Instructions for the task: Could you set down exactly the lines in the records below between the line holding "text: 2 -> 10" and the line holding "text: 4 -> 7", inclusive?

Input data:
◆ ◆ ◆ ◆

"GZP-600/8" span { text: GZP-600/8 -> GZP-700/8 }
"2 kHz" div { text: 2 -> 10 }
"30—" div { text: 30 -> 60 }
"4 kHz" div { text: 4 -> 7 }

◆ ◆ ◆ ◆

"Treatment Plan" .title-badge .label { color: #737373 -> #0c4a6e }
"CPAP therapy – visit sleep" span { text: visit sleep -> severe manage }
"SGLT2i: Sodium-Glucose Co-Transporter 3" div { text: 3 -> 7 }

◆ ◆ ◆ ◆

Problem solution:
"2 kHz" div { text: 2 -> 10 }
"30—" div { text: 30 -> 60 }
"4 kHz" div { text: 4 -> 7 }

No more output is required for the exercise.